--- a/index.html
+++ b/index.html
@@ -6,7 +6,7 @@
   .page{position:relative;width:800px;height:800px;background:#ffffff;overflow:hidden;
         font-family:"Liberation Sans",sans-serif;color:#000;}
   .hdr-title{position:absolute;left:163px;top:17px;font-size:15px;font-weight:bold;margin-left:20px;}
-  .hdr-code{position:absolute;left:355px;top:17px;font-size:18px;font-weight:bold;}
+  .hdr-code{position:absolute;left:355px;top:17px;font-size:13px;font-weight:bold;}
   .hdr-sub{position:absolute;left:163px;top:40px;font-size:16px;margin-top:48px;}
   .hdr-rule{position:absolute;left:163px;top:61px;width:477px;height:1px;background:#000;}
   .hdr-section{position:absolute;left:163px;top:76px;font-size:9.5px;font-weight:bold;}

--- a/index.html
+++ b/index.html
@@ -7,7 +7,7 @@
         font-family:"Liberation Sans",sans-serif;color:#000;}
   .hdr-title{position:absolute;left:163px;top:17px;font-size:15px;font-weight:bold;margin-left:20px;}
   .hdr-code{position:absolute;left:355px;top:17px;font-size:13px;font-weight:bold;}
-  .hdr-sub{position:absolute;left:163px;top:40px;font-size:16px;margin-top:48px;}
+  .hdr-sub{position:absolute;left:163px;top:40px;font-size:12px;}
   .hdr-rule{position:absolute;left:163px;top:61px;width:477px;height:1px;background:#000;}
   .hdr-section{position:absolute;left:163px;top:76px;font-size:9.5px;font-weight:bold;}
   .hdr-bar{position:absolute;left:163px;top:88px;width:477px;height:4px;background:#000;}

----------

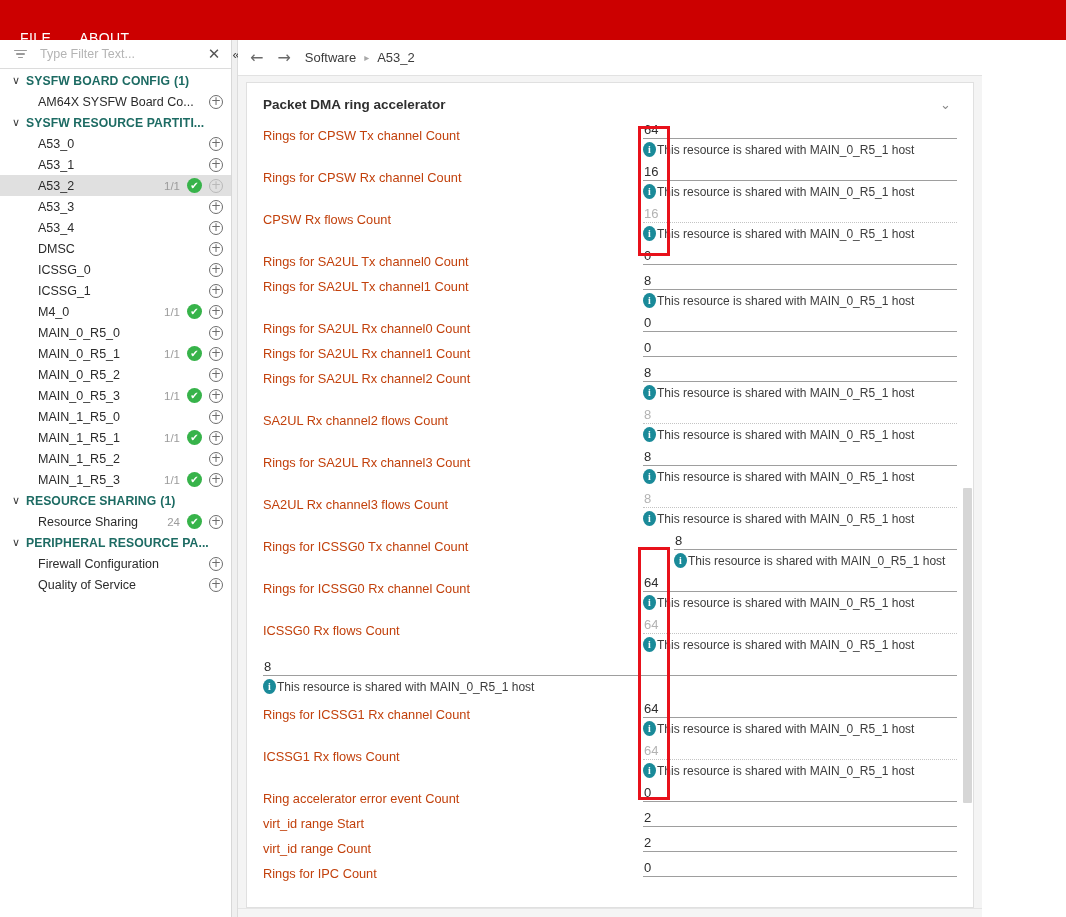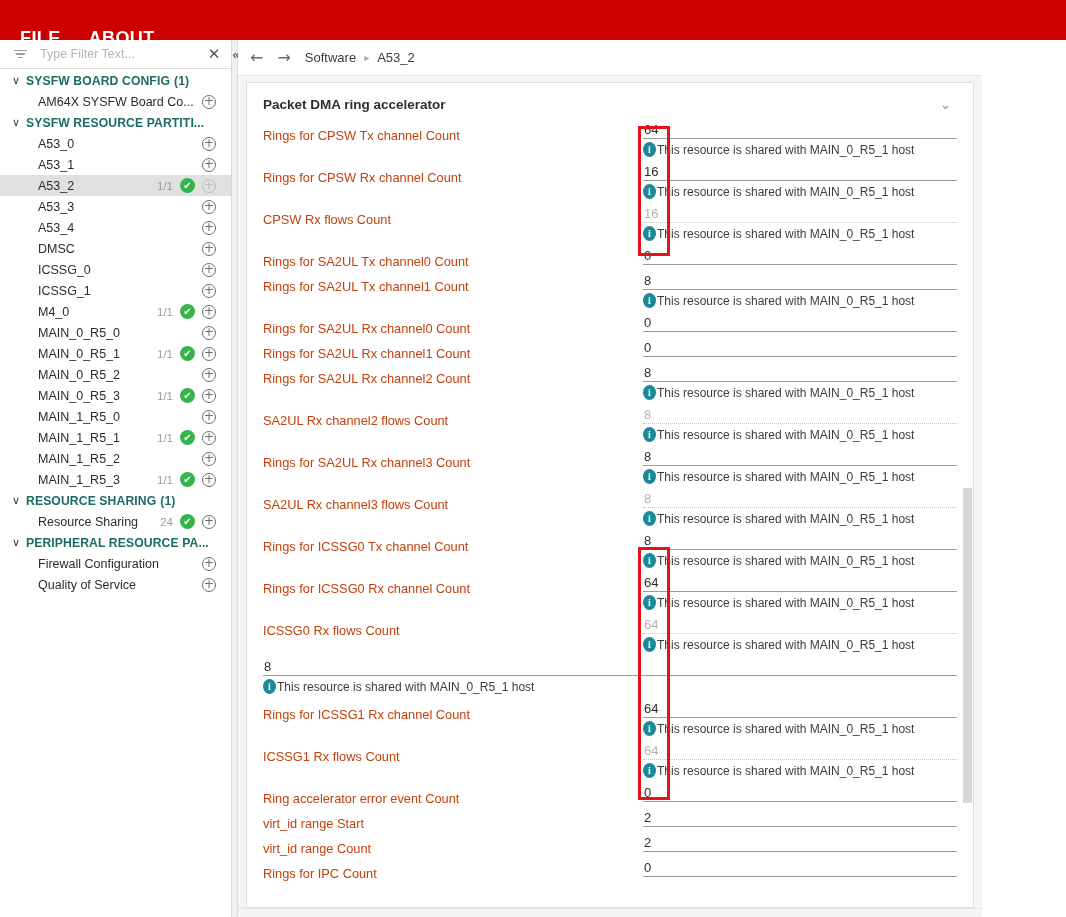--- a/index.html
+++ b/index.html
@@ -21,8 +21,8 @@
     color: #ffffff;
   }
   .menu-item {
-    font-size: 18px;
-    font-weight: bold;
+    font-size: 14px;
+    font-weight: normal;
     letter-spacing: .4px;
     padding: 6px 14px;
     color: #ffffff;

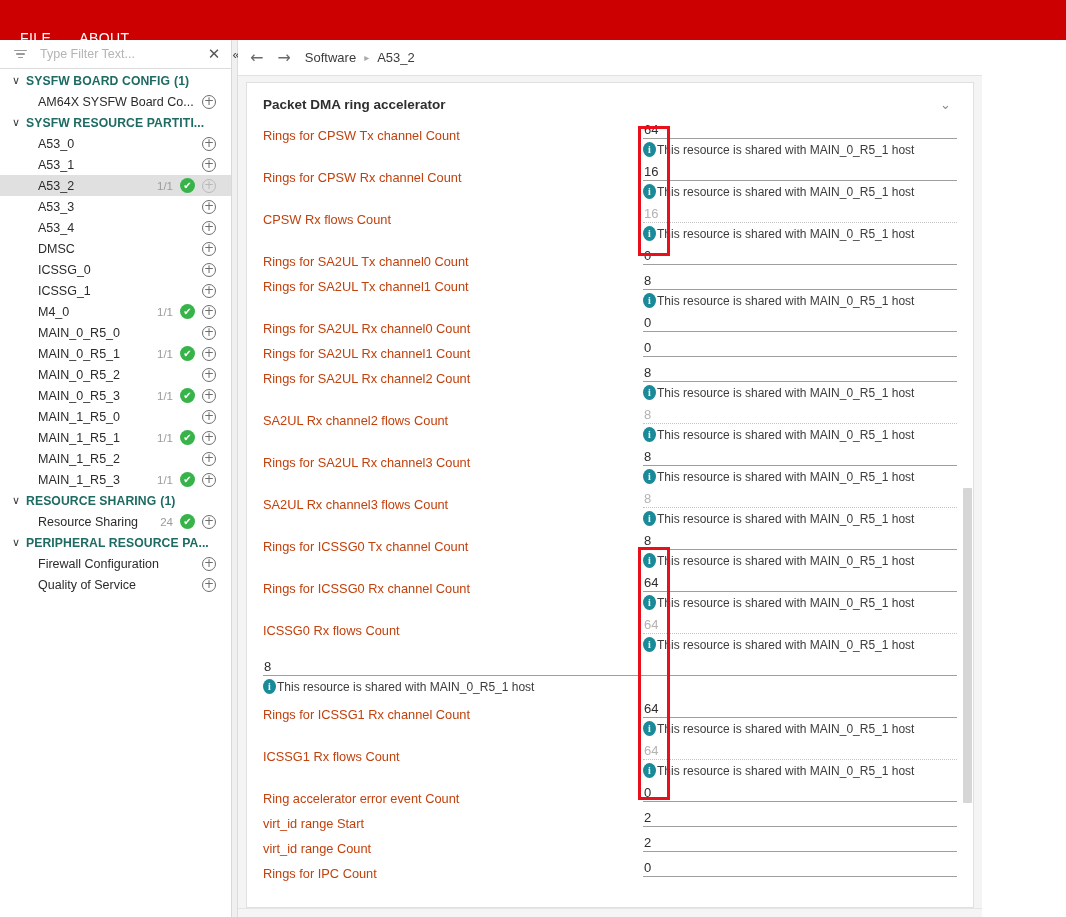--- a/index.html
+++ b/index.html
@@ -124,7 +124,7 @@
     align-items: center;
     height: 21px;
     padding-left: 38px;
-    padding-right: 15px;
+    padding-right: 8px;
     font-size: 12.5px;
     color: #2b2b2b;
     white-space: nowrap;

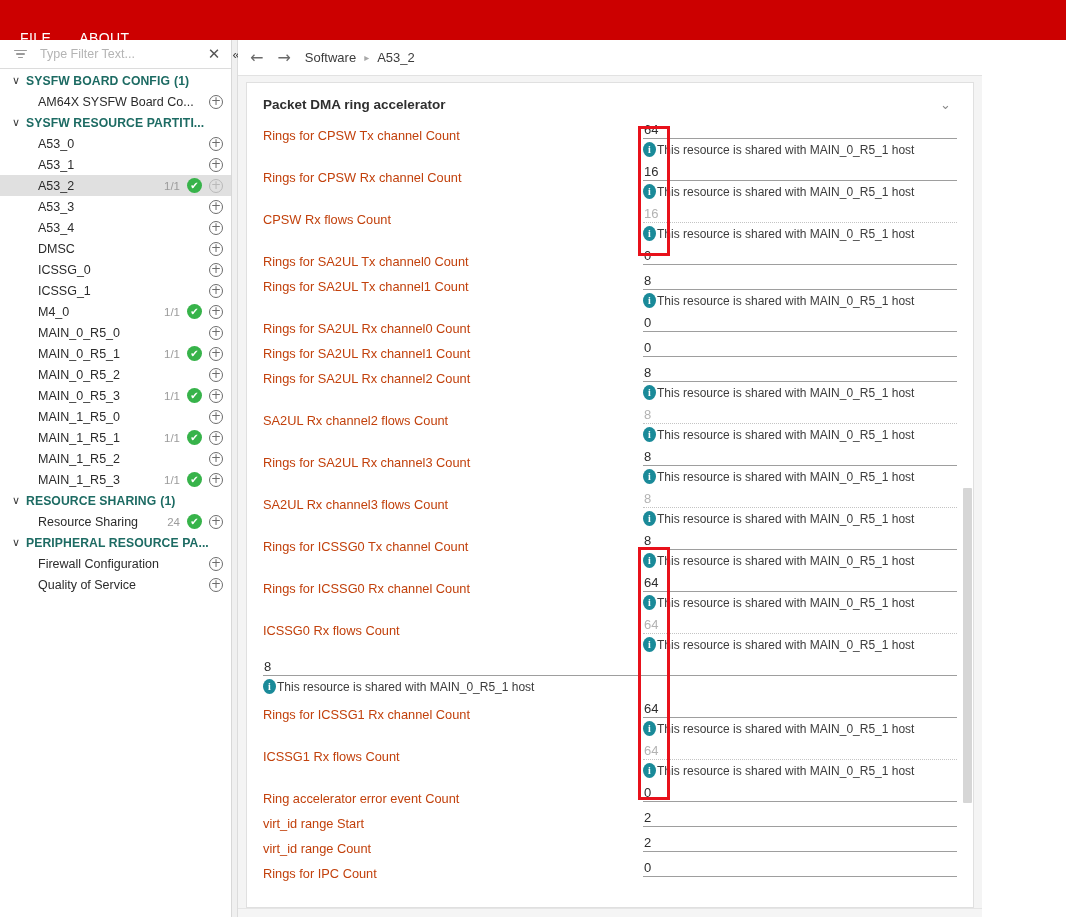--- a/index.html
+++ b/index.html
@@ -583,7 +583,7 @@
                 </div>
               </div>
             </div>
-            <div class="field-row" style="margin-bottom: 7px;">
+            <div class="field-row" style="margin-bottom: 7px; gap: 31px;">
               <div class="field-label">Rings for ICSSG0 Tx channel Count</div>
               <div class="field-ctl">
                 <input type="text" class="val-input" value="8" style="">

----------

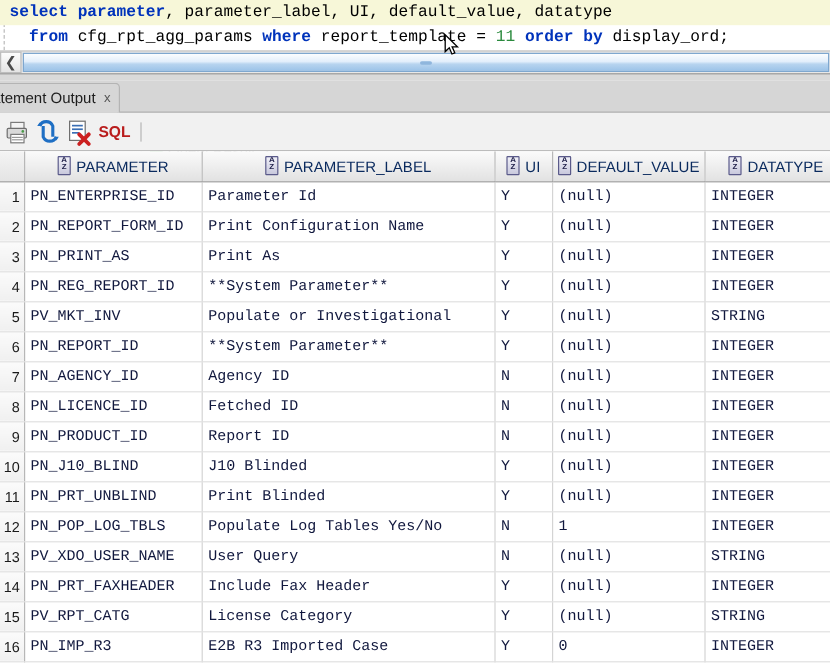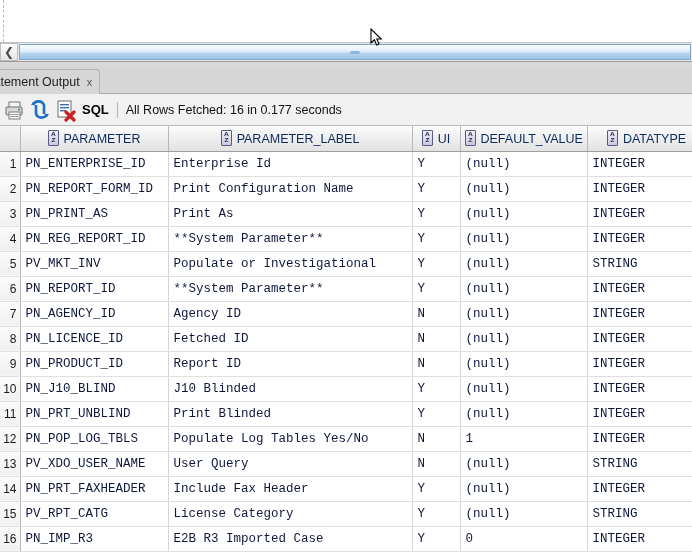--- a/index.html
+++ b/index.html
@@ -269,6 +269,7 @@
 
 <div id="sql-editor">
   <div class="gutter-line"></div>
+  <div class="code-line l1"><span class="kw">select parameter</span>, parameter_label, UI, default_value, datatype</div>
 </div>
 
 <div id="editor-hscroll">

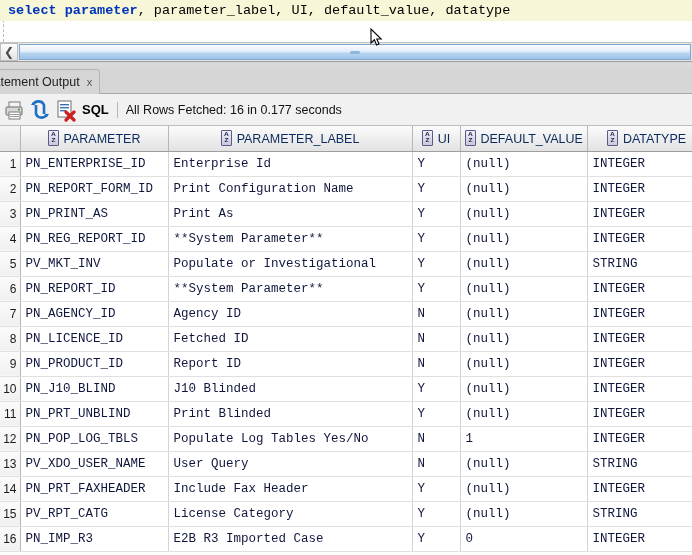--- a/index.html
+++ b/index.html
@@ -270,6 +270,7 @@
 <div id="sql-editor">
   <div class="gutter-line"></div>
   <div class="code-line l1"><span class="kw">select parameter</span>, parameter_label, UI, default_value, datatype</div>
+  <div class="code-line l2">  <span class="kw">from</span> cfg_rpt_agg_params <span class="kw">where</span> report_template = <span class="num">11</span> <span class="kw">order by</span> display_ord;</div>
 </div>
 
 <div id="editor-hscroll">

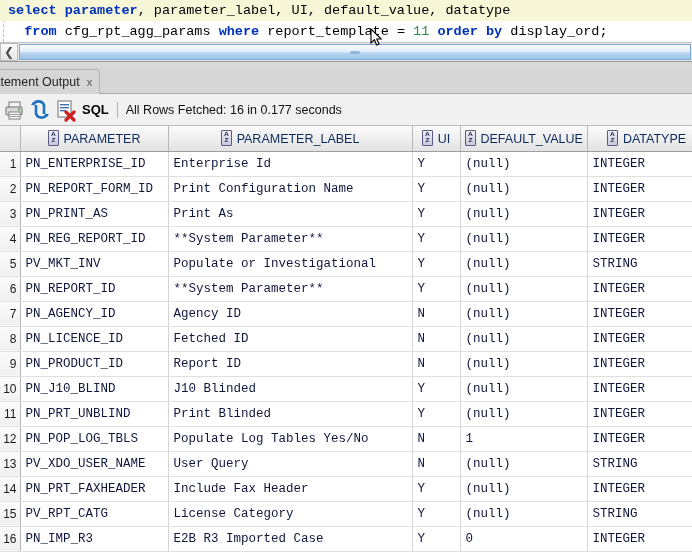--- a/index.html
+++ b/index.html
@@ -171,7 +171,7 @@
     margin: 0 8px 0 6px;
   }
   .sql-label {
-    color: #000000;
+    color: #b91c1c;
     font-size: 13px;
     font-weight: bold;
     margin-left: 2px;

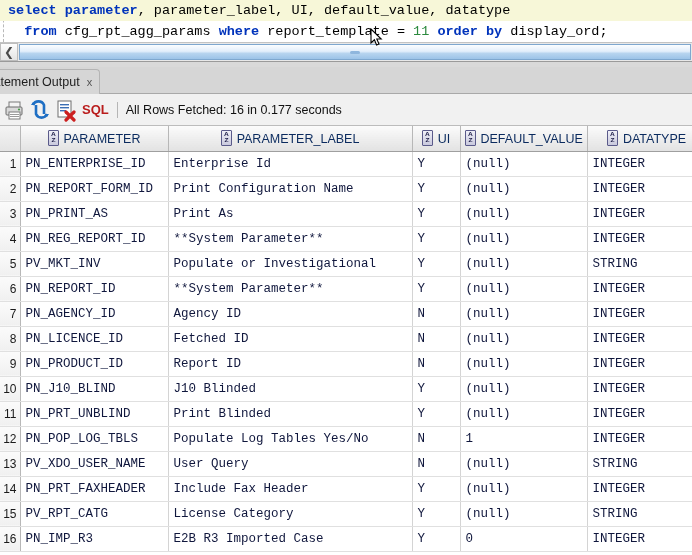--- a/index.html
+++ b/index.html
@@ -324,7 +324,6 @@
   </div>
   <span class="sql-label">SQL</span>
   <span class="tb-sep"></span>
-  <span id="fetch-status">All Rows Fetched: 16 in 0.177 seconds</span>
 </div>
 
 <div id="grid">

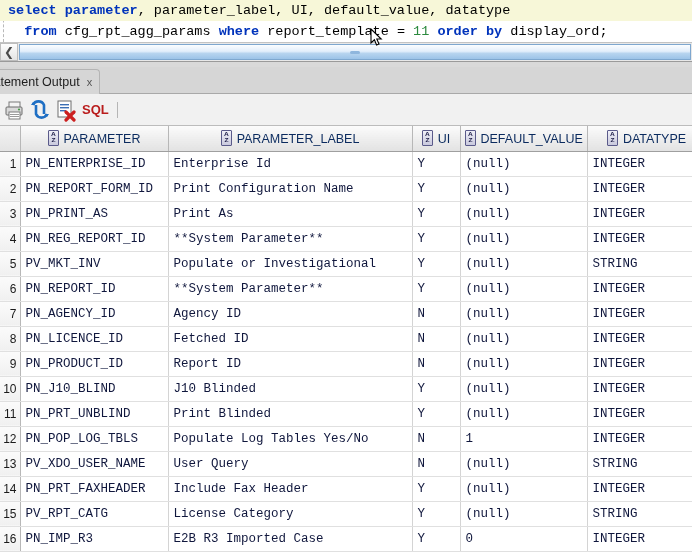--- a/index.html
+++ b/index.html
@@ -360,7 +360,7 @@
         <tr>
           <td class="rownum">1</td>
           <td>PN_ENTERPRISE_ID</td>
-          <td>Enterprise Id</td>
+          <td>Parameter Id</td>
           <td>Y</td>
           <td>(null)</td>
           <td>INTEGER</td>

----------

WHAT IS EXPECTED — Above are some lines. Repeat exactly, and only, those from the line that has "-360,7 +360,7 @@" through the line that has "<td>INTEGER</td>".

TASK SOLUTION —
@@ -360,7 +360,7 @@
         <tr>
           <td class="rownum">1</td>
           <td>PN_ENTERPRISE_ID</td>
-          <td>Enterprise Id</td>
+          <td>Parameter Id</td>
           <td>Y</td>
           <td>(null)</td>
           <td>INTEGER</td>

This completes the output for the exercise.